Saturday, January 20, 2007

Remembering the Good Old Days

Reading Ronald A. Cass’s piece on Sandy Berger’s document theft, these paragraphs made me reminisce about the Clinton Presidency:

Politicians never like to admit mistakes. They see legitimate inquiries as politically inspired, which they often are. Changing the subject or shifting blame to others aren't tactics peculiar to the Clintons.

The Clintons, however, take the game of deny-deceive-and-distract to a new level. Their relentless personal attacks on Ken Starr were designed to undermine the credibility of information about Bill Clinton's perjury, to deflect attention from his own failings. Clinton's excessive reaction - complete with hyperbole, finger-wagging, and scolding - to a simple question from Fox News' Chris Wallace about his response to al-Qaeda is in the same vein. Something here touches a nerve.

This month marks six years without a Clinton Presidency. If the fates are kind to us, we’ll have another Clinton Presidency in a few years. It might not be good for America, but it would be a gold mine for talk show hosts and bloggers. Instant content!

The first and perhaps last Clinton Presidency made history in a few ways. Clinton was the first president never to stop campaigning and begin governing; it was the presidency of the permanent campaign. In fact, the campaign did not end with the presidency. Clinton is spinning his legacy now and will continue to campaign until he dies.

The Clinton Presidency set up a permanent war room to fight Republican attacks. If Clinton had set up a war room to wage war, he might have been a good president.

Clinton was the social metaphysician as President. Social metaphysics is a psychological problem in which a person places the opinions of other people above reality. What is true or good does not matter as much as what other people think. What Clinton actually accomplished was not as important as what he could make people think he accomplished. Polls became a metaphysical standard: if enough people approved of something the President did, then it was good.

It makes for an entertaining show if you can get past your initial disgust at a President so psychologically twisted that he can’t tell the difference between reality and the lies that come out of his mouth. How many normal people could say the following with a straight face?

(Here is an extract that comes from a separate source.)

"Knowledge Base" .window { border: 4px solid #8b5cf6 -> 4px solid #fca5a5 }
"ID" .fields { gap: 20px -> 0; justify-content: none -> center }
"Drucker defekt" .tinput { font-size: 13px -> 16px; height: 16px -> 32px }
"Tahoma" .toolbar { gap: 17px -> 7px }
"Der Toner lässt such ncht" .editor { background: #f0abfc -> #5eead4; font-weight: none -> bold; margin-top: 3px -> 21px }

It depends on what the meaning of the word 'is' is. If the--if he--if 'is' means is and never has been, that is not--that is one thing. If it means there is none, that was a completely true statement....Now, if someone had asked me on that day, are you having any kind of sexual relations with Ms. Lewinsky, that is, asked me a question in the present tense, I would have said no. And it would have been completely true.

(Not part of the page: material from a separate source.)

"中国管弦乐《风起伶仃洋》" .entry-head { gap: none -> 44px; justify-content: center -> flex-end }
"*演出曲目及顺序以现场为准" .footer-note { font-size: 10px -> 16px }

The entertainment is intensified when the media decide their job is not to report the facts objectively but to serve as the propaganda arm of the Democrat Party. Hey, with Rush Limbaugh and Fox News propagandizing for the right, it's only fair if the New York Times and CBS pitch in for left.

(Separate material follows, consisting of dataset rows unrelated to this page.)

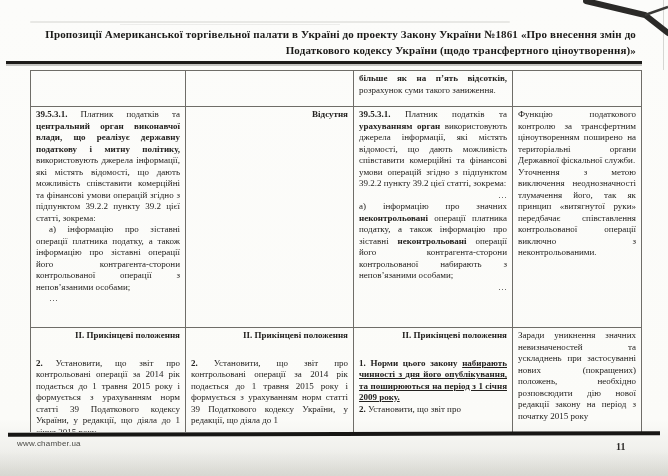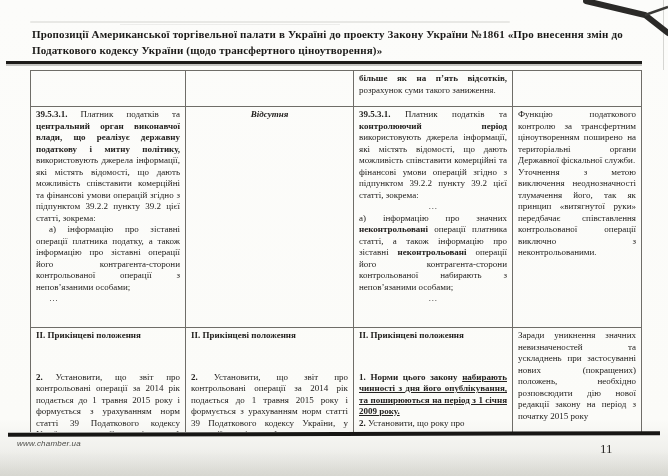"Пропозиції Американської торгівельної" .doc-title { text-align: left -> right }
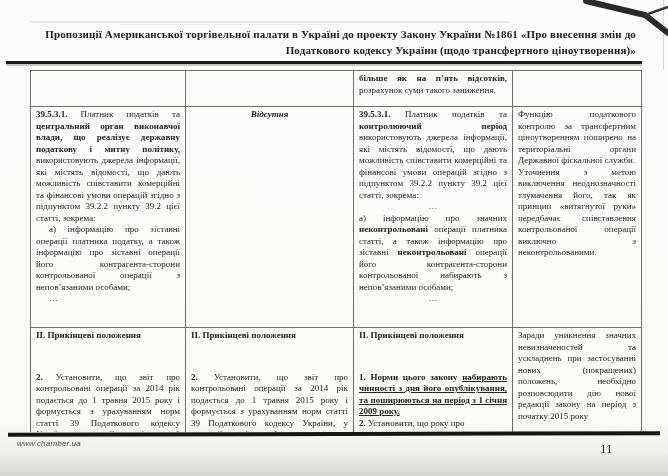"Відсутня" .para.center { font-style: italic -> none; text-align: center -> right }
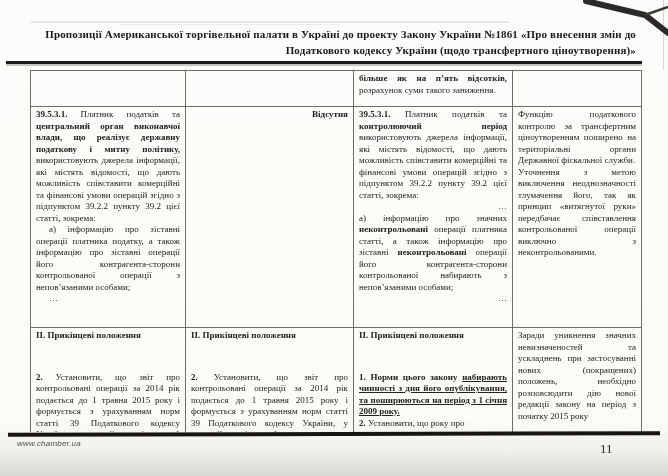"контролюючий період" span.b { text: контролюючий період -> урахуванням орган }
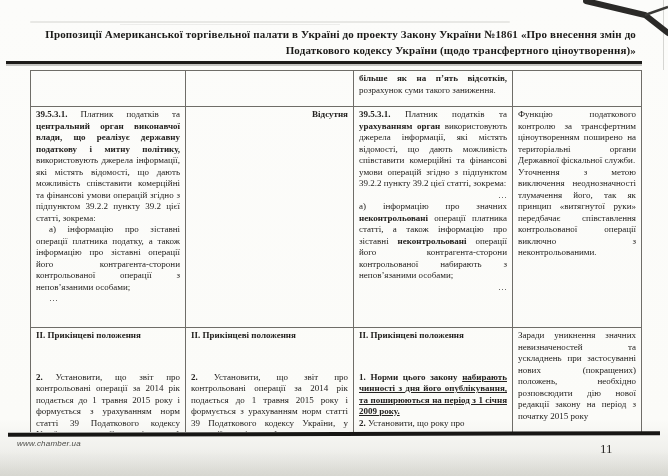"операції платника статті, а також" span { text: статті -> податку }
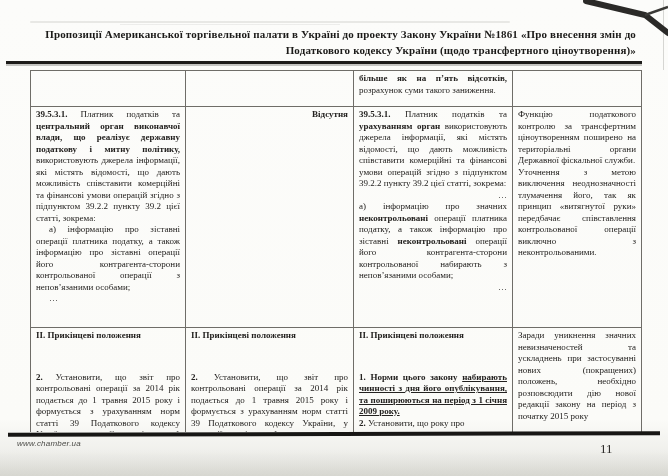"ІІ. Прикінцеві положення" .para.heading { margin: 0 0 30px 0 -> 0 0 16px 0; text-align: left -> right }
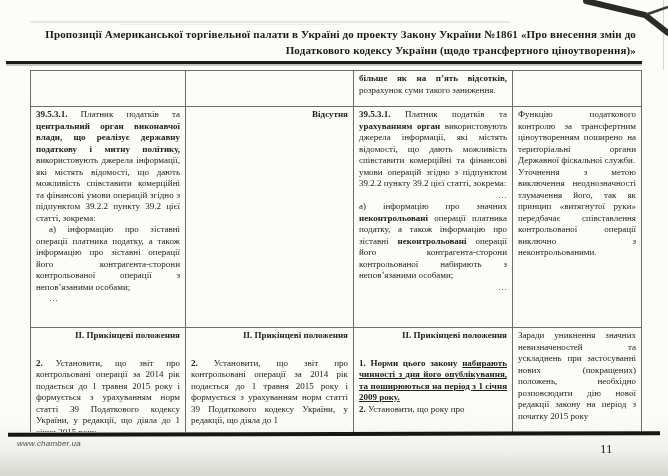"Установити, що року про" span { text: року -> звіт }
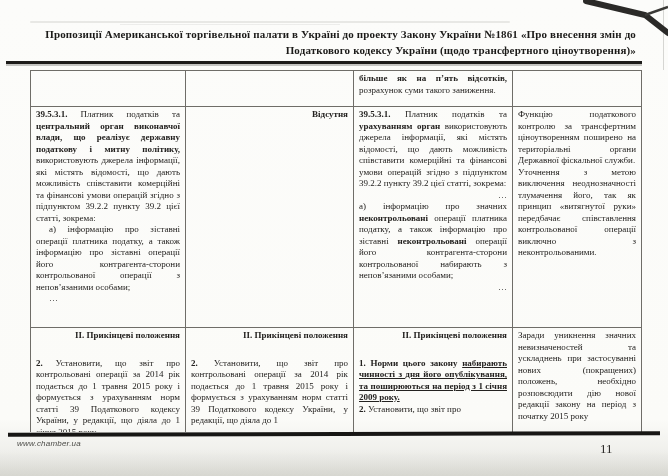"www.chamber.ua" .footer-url { font-style: italic -> none }
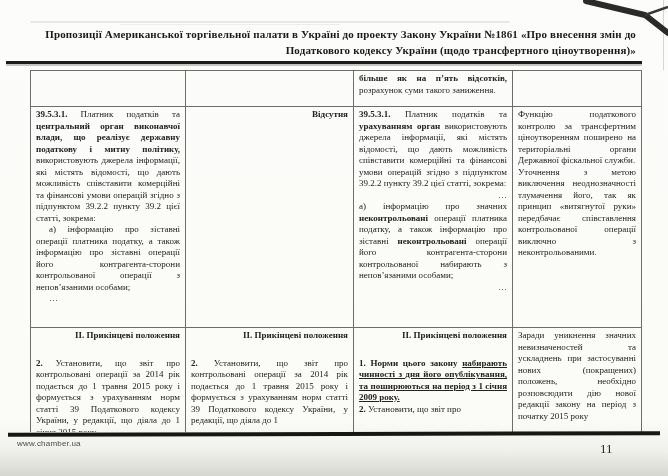"11" .page-num { font-size: 13px -> 10px; font-weight: none -> bold; left: 600px -> 616px }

An interesting question for the philosophers: how is this political culture of subjectivity related to modern philosophy? Certainly, postmodernism, with its idea of truth as “narrative” fits Clinton well. Multiculturalism’s idea of different ethnic groups and sexes having different ways of thinking is a development of Marx’s idea of different classes having different logics. Marx was a Hegelian, Hegel was influenced by Kant…

But I’m over my head now, as I’ve read very little German philosophy other than Nietzsche, and I’m too old to start. I just turned 50, you know, and some things are foolish for a 50-year old man to pursue, such as 19-year old girls. With my time on earth dwindling, surely it would be foolish to attempt to read German philosophers. That’s my excuse, anyway. Maybe I should take a poll to see if I’m right.

3 comments:

Anonymous said...

Myrhaf,

You seem very depressed about being 50. I can understand as I am now 38 and I live in terror of turning 40. I can remember being 21 and thinking 30 was ancient. There's a line from the play Chicago that goes "I'm older than I ever thought I would be."

Anyway, I love your blog. I just wanted to post to commiserate with you.

Damn, I miss 19 year olds.

John Kim

Anonymous said...

Make that 19-year-old girls.

John Kim

Myrhaf said...

Thanks, John. I'm not really depressed about being 50. As George Burns used to say, considering the alternative...

It has made me more intensely aware that my time is finite and I need to manage it better. I need to think more about values and priorities -- a common reaction, I would guess, to turning 50. Although my body is aging, my mind and my spirit are still active and in many ways are still young. I have more intellectual curiosity than some teenagers I know. Which is not saying much, actually.